前面这几天,顾家上下都被悲伤和忙碌裹挟着,顾从卿和刘春晓自不必说,连顾父顾母也熬得眼圈发黑,饭桌上端着碗,筷子半天送不到嘴边。
最让人揪心的是海婴,才五天工夫,小脸就瘦了一圈,往日里那双总像含着光的眼睛,如今也没了神采,蔫蔫地靠在大人怀里,连最喜欢的玩具都提不起兴趣。
前几天顾母看着心疼,就拉着刘春晓的手念叨:“春晓啊,你看海婴这模样,要不你先带他回四合院歇着?
这儿人多事杂,又是这种场合,别吓着孩子。”
顾父也在一旁点头:“是啊,孩子还小,这些事让他少沾些,别吓到。”
刘春晓却轻轻摇了头,目光落在怀里的海婴身上,小家伙正用小手攥着她的衣角,眼神怯怯地望着灵堂的方向。

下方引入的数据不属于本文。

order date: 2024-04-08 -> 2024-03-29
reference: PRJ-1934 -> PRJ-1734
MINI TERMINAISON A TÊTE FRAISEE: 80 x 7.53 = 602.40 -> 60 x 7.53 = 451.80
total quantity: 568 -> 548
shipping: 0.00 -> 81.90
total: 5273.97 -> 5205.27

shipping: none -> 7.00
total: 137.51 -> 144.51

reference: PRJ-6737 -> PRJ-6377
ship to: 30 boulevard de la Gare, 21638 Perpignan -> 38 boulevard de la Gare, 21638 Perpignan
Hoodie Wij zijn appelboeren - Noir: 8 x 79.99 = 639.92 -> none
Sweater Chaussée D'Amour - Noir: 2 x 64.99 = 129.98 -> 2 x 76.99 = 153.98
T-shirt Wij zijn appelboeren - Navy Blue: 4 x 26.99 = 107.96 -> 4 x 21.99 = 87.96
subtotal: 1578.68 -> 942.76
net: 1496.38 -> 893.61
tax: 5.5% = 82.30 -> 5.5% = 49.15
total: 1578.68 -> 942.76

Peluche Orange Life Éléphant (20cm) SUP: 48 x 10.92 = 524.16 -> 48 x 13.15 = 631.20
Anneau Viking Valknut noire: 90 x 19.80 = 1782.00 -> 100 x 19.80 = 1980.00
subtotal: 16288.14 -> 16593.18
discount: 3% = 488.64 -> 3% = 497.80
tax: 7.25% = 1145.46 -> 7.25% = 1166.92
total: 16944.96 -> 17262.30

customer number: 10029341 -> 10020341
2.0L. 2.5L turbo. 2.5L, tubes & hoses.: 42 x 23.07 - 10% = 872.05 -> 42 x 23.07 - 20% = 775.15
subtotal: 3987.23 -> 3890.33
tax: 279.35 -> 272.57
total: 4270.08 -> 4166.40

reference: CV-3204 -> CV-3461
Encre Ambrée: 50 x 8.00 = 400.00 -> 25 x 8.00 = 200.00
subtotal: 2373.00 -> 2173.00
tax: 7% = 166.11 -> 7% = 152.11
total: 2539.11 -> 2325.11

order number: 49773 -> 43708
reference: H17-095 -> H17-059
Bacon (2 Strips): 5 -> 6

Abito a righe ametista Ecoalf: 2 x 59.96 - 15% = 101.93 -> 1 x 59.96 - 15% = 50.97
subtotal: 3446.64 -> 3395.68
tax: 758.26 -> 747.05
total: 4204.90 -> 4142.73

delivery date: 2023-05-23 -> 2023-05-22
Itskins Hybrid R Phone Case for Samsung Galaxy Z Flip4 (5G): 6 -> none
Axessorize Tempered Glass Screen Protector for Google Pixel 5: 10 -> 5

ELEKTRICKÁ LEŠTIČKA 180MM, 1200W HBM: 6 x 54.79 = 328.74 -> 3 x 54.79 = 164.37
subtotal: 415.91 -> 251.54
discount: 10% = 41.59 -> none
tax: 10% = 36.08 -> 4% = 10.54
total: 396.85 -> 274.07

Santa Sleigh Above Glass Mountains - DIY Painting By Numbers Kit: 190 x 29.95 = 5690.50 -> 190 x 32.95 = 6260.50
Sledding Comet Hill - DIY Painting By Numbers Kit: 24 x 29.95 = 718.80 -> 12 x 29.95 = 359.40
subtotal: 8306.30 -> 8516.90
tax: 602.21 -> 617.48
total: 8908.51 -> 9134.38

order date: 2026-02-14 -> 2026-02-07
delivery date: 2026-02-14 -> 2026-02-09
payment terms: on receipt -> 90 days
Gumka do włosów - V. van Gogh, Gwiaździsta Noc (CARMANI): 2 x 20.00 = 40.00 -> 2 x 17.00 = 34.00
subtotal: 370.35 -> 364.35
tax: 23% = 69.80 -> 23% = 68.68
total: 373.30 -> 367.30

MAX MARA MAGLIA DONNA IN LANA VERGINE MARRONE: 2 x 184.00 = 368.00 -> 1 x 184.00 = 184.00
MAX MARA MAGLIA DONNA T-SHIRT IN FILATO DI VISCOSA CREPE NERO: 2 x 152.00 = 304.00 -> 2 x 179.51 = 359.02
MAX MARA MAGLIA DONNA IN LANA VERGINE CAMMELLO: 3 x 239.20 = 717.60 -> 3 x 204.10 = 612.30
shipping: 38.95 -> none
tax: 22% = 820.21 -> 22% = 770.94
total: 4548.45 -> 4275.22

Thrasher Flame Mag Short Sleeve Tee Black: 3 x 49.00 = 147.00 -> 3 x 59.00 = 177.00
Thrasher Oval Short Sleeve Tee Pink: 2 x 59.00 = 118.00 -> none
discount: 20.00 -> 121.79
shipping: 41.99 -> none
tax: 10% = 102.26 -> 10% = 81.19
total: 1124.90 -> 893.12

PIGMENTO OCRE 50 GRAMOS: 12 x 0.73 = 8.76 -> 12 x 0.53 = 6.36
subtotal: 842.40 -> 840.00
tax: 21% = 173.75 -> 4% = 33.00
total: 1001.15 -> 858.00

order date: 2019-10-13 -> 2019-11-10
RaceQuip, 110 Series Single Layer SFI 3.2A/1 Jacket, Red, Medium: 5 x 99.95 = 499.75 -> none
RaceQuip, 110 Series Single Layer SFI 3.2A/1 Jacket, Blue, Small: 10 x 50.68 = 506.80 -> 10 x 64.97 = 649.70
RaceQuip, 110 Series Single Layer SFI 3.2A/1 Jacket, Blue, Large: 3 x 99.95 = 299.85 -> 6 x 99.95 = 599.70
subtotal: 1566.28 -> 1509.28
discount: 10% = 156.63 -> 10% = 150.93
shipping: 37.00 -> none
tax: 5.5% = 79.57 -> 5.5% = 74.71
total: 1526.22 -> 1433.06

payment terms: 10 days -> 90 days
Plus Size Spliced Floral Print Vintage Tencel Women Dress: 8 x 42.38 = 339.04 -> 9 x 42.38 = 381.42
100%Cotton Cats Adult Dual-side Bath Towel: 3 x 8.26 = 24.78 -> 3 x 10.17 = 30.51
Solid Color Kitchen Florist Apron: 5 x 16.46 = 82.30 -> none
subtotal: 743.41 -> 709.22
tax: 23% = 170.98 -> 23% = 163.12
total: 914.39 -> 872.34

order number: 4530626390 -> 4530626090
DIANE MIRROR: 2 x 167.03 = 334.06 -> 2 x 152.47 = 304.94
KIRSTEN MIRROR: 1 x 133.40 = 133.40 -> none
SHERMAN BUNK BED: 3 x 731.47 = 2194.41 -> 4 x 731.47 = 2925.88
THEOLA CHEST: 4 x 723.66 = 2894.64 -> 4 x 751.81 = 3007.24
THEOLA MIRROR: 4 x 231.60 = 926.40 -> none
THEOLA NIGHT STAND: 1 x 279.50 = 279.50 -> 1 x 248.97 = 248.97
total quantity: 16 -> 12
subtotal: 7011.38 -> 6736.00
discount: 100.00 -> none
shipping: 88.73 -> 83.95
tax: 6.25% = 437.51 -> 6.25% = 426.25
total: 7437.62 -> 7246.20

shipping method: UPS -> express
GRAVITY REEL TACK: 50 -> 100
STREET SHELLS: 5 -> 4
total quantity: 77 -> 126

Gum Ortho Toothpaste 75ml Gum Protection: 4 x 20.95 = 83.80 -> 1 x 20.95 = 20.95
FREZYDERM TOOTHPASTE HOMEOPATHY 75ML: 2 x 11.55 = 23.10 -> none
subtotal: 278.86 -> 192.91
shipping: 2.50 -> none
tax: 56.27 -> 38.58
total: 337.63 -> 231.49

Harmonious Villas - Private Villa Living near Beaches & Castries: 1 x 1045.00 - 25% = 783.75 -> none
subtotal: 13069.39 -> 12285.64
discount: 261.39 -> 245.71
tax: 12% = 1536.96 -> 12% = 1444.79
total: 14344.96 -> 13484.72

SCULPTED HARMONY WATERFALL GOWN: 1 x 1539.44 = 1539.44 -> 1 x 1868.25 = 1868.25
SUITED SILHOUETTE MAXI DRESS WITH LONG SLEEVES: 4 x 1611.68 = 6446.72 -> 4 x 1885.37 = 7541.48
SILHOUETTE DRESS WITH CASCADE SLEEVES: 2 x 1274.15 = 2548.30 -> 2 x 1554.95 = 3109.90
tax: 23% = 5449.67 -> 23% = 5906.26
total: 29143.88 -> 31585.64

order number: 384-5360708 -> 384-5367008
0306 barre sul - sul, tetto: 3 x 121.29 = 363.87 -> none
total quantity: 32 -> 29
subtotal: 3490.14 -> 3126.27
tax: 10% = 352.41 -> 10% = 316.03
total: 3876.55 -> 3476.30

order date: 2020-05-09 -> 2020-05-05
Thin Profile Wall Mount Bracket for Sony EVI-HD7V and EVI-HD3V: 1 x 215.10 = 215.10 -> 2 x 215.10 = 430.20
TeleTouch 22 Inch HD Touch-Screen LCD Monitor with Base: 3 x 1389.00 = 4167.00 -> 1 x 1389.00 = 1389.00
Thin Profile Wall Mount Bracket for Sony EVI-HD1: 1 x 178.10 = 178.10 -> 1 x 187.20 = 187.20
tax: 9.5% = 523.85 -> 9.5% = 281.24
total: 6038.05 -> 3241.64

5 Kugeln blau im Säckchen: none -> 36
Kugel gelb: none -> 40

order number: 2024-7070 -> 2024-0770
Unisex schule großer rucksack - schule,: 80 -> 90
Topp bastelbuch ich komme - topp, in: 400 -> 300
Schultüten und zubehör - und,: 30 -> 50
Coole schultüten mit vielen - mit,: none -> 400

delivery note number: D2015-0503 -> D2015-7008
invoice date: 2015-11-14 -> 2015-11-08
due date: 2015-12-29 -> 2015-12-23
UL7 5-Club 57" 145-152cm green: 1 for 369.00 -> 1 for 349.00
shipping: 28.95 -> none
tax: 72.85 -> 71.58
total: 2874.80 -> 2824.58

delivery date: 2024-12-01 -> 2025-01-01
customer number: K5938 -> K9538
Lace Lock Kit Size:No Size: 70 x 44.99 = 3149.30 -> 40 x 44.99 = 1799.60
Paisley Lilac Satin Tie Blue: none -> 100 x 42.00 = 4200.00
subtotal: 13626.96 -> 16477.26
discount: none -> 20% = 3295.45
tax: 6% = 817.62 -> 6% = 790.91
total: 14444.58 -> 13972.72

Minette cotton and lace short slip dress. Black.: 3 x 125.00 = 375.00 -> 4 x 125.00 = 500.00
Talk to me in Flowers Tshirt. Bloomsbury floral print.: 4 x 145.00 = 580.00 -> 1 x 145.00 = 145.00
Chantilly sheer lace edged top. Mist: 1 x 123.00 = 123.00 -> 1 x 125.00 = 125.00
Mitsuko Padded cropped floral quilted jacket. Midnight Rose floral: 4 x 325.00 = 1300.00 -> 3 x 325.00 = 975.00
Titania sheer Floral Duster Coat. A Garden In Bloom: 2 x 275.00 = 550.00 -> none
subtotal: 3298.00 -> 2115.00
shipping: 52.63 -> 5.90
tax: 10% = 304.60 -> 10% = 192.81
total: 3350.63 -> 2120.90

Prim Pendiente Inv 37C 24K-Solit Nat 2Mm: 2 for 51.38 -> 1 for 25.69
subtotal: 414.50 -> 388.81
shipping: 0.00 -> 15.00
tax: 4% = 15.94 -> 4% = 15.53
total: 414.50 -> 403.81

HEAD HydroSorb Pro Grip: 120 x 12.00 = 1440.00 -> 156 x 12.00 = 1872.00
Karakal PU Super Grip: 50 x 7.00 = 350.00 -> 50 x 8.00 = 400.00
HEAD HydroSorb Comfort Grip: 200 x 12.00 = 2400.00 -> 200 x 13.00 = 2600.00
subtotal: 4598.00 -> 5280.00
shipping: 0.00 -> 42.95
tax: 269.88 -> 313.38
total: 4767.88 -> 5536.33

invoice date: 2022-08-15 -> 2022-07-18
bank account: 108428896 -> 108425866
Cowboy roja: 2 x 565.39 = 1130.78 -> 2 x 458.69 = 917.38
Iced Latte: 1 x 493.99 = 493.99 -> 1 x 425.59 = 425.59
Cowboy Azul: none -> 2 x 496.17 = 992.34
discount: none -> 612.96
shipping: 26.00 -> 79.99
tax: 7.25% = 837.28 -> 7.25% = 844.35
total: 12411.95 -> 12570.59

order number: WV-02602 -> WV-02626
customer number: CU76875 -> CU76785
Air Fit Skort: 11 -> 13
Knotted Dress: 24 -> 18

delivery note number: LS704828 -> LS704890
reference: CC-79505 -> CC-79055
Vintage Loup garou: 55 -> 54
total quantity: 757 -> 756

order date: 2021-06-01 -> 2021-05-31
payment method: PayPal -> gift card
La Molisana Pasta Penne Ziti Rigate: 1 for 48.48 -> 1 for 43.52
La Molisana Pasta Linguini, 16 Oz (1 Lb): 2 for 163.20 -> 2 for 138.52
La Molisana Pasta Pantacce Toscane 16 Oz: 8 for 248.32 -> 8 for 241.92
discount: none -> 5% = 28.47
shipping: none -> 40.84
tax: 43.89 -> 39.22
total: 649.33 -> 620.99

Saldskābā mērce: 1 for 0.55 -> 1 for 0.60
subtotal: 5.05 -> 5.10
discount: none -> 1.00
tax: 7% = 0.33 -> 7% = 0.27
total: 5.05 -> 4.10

她摸了摸儿子柔软的头发,声音温和却异常坚定:“爸,妈,我知道你们疼海婴,但我觉得,有些事他该经历。”
她顿了顿,看着两位老人不解的眼神,继续说道:“海婴今年五岁了,不是襁褓里的娃娃了。
搁在以前,这么大的孩子都已经跟着先生启蒙念书,懂些事理了。
爷爷是他的太爷爷,是血脉里的亲人,亲人离世是人生大事,他不该缺席。”
海婴似乎听懂了妈妈的话,小脑袋往她怀里又靠了靠,小声说:“妈妈,我不怕,我想陪太爷爷。”
刘春晓心里一软,低头亲了亲他的额头:“您看,海婴什么都懂。
他或许现在还说不清离别到底意味着什么,但他能感受到大家的难过,能明白太爷爷对我们很重要。
让他在这儿,不是让他受委屈,是让他知道,亲人之间该如何相守,如何告别。”
“等他长大了,想起太爷爷,不会只有模糊的影子,他会记得太爷爷走的时候,我们都在身边,记得大家虽然难过,却都在好好撑着——这些,都是教他懂事的功课。”
顾父顾母听着,沉默了。
他们想起自己小时候,长辈们常说“穷人家的孩子早当家”,其实哪里是穷逼的,是见过了生老病死,见过了人情冷暖,自然就懂得了责任和担当。
海婴生在安稳年代,没吃过苦,但这份血脉里的联结,这份面对离别时的从容,也该是他成长的一部分。
顾母叹了口气,伸手理了理海婴额前的碎发:“还是你想得周全。